Young is a regular contributor to Modern Times Review.

Two highlights of Doclisboa 2018 were documentaries from an often-overlooked category – the mid-length film.

Despite well-chronicled advances in the current century, documentary cinema unfortunately still continues to lag behind its fictional counterpart in terms of international exposure and renown. Latest evidence: an international poll of respected critics conducted by BBC Culture this October resulted in a list of the top 100 films made in languages other than English. Astonishingly, only two documentaries made the cut: Dziga Vertov’s Man with a Movie Camera (1929) at #73 and the late Claude Lanzmann’s nine-and-a-half hour Shoah (1985), which narrowly scraped in at #96. At the opposite end of the duration scale, shorts fared even worse: Chris Marker’s 28-minute La Jetée (1962) was the sole representative, a lowly #86.

Long overlooked

These results bring up wider issues: shorts and documentaries seldom obtain the exposure they deserve and need, this neglect doubly compounded in the case of short documentaries. When it comes to non-fiction works of intermediate or medium length the situation is even more grim. Such productions, which don’t fit the narrow requirements of television channels or theatrical distribution networks, have minimal commercial potential, and they very often struggle to find suitable berths even on the film-festival circuit. Curators regularly bemoan that «mid-lengthers» – productions clocking in between, say, 30 and 60 minutes – are «difficult to programme.»

Where there’s a will, however, there is usually a way. Enterprising festivals such as FIDMarseille, IDFA in Amsterdam and CPH:DOX in Copenhagen not only find room for mid-lengthers, they regularly slot them into their highest-profile competitions. That mid-lengthers can frequently pull their weight and then some when given the chance was once again illustrated at the 16th Doclisboa film festival, which ran from the 18th to 28th of October in the increasingly hip Portuguese capital.

In an eclectic main competition, the 48-minute Topo y Wera by Jean-Charles Hue was a diamond-in-the-rough standout. At the age of 50, writer-director Hue is still comparatively little-known beyond his native France and a small coterie of switched-on cinephiles around the world. But at home his rising-star status was cemented in 2014 when his second fiction feature Mange tes morts (Eat Your Bones) won the prestigious Prix Jean Vigo, bestowed annually to a French production by an emerging director.

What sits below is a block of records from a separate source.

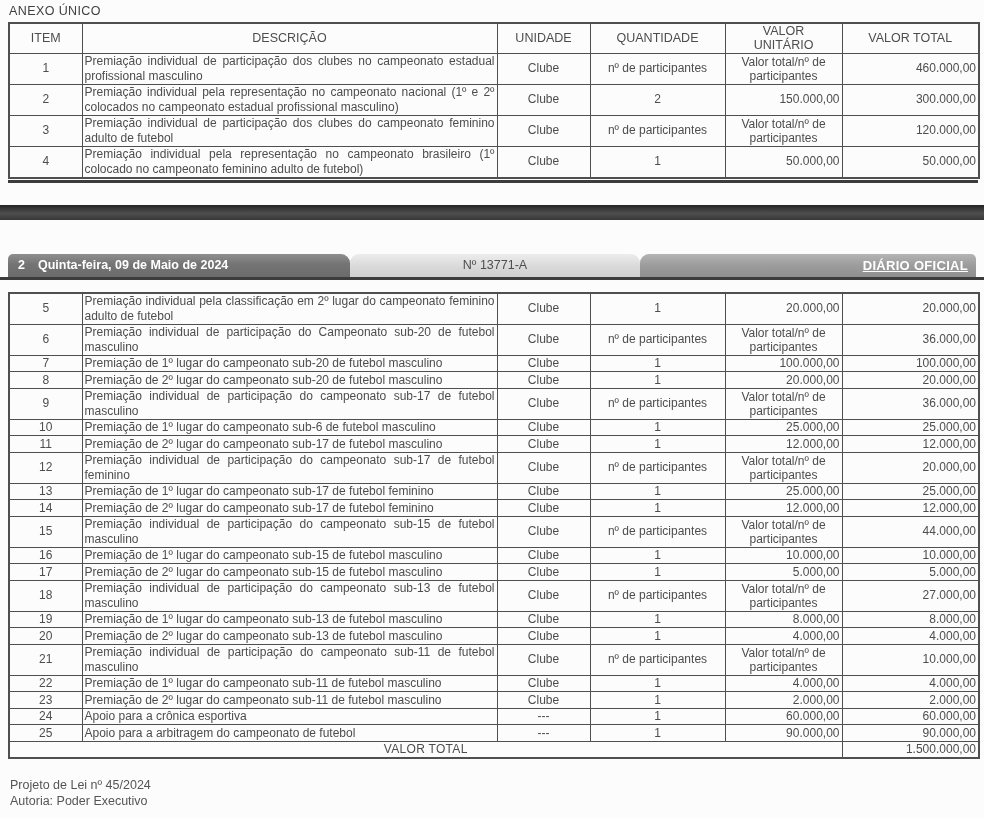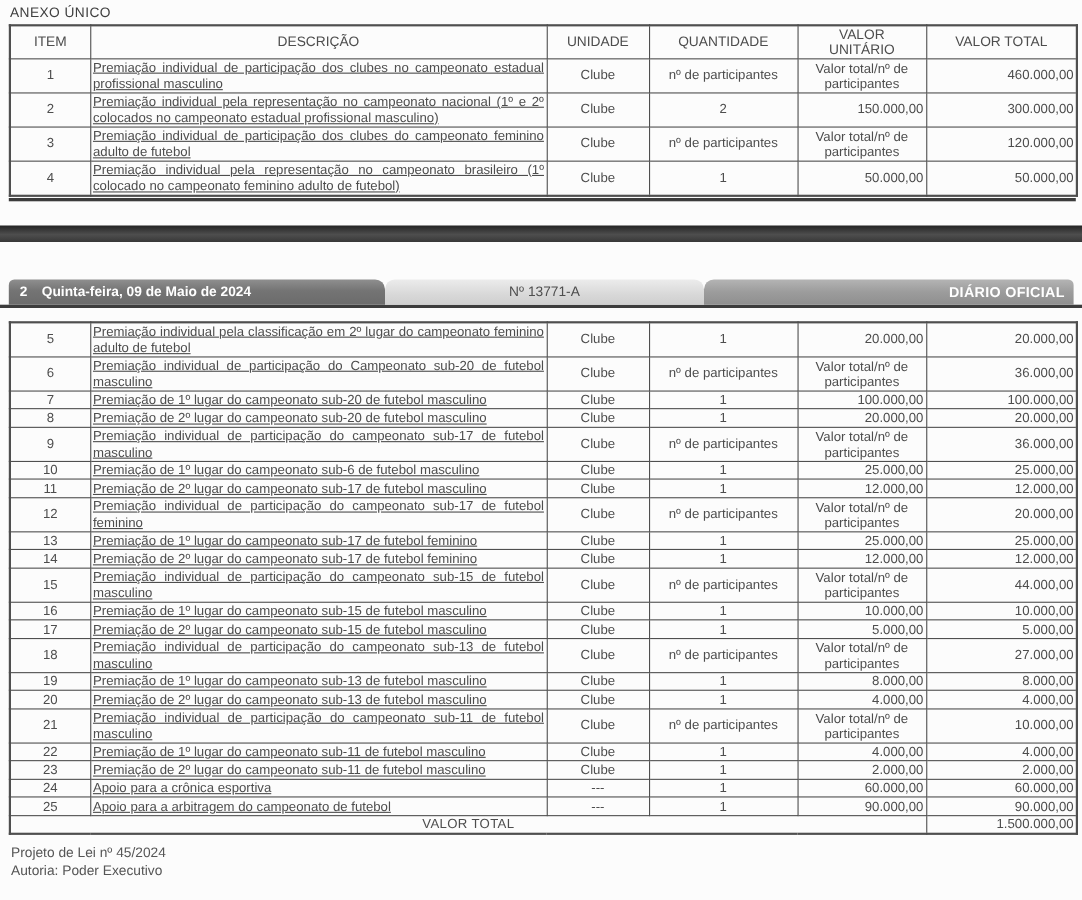--- a/index.html
+++ b/index.html
@@ -43,7 +43,7 @@
   }
   table.annex th:nth-child(5){padding:0 10px;line-height:14px;}
   .c-item{text-align:center;}
-  .c-desc{text-align:justify;padding:.5px 3px;text-decoration:underline;}
+  .c-desc{text-align:justify;padding:.5px 3px;}
   .c-unid,.c-qty{text-align:center;}
   .c-vu,.c-vt{text-align:right;padding-right:3px;margin-top:47px;}
   .c-vu.txt{text-align:center;padding-right:2px;line-height:14px;}

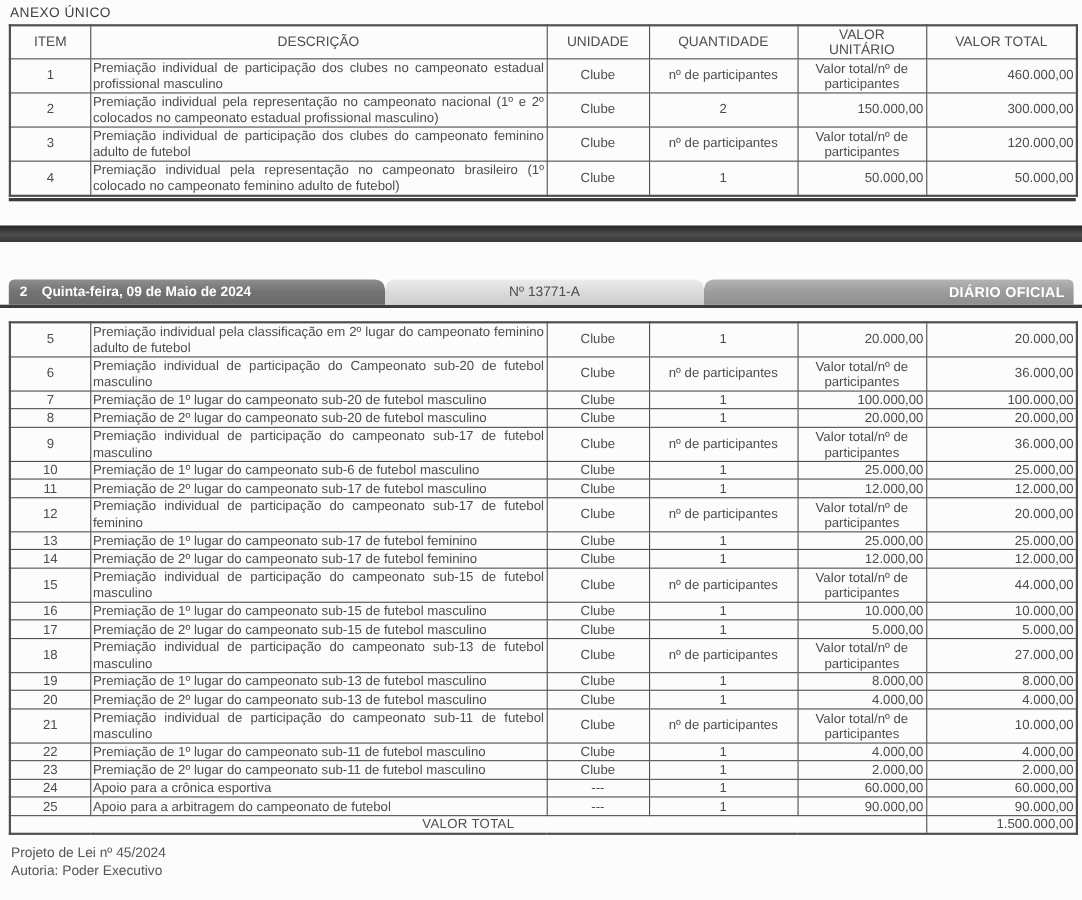--- a/index.html
+++ b/index.html
@@ -82,7 +82,7 @@
     border-radius:9px 5px 0 0;
     display:flex;align-items:center;justify-content:flex-end;
     padding-right:8px;
-    color:#fff;font-weight:bold;font-size:13px;letter-spacing:.3px;
+    color:#fff;font-weight:bold;font-size:13px;letter-spacing:.3px;text-decoration:underline;
   }
   .masthead-rule{
     width:984px;height:3px;background:var(--rule-dark);

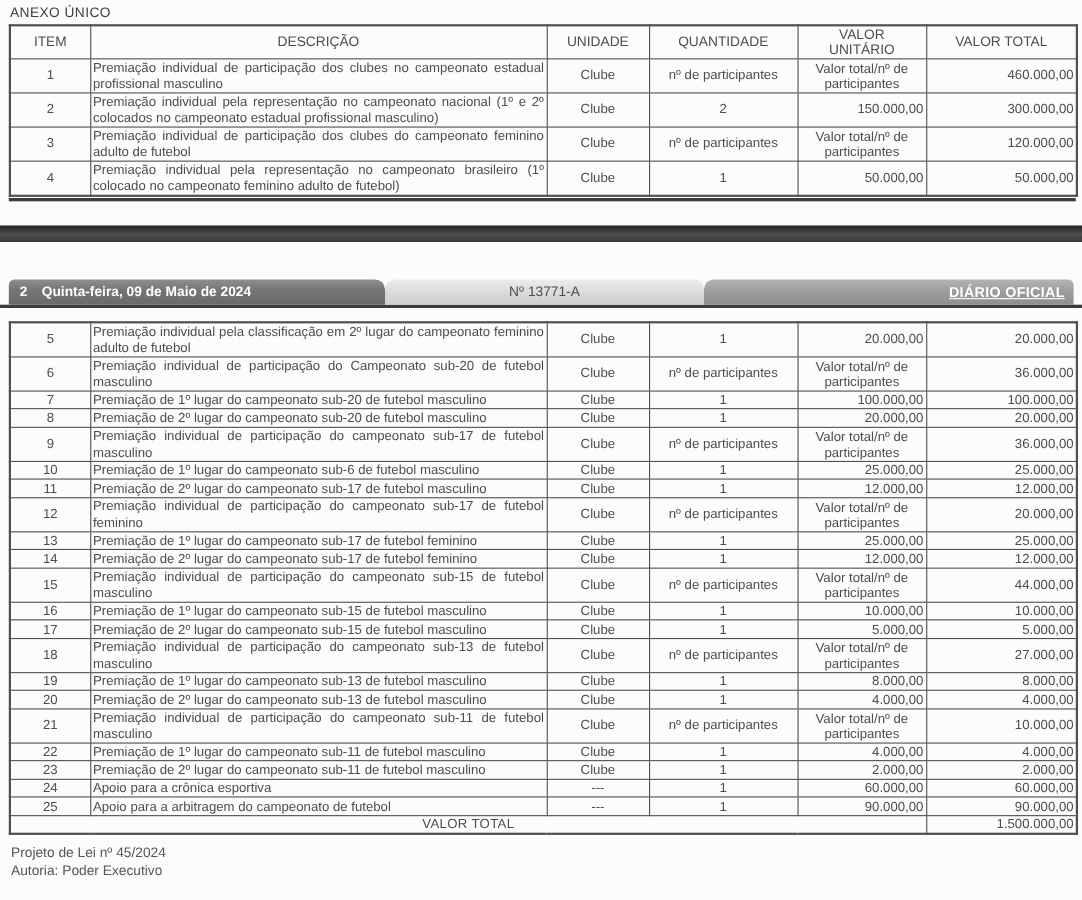--- a/index.html
+++ b/index.html
@@ -90,7 +90,7 @@
   table.annex.second{margin-top:12px;}
 
   .doc-footer{
-    margin:8px 0 0 10px;
+    margin:18px 0 0 10px;
     font-size:12.5px;line-height:16px;color:#555;
   }
 </style>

Mange tes morts and its 2010 predecessor La BM du Seigneur (The Lord’s Ride) are both shot and set in the Yéniche community of Beauvais, 80km north of Paris, relating stories in which members of this Roma-like community – into which Hue himself was born – play fictionalised versions of themselves. His big find (who dominates both pictures) is Fred Dorkel, a non-pro actor of singular talent and presence.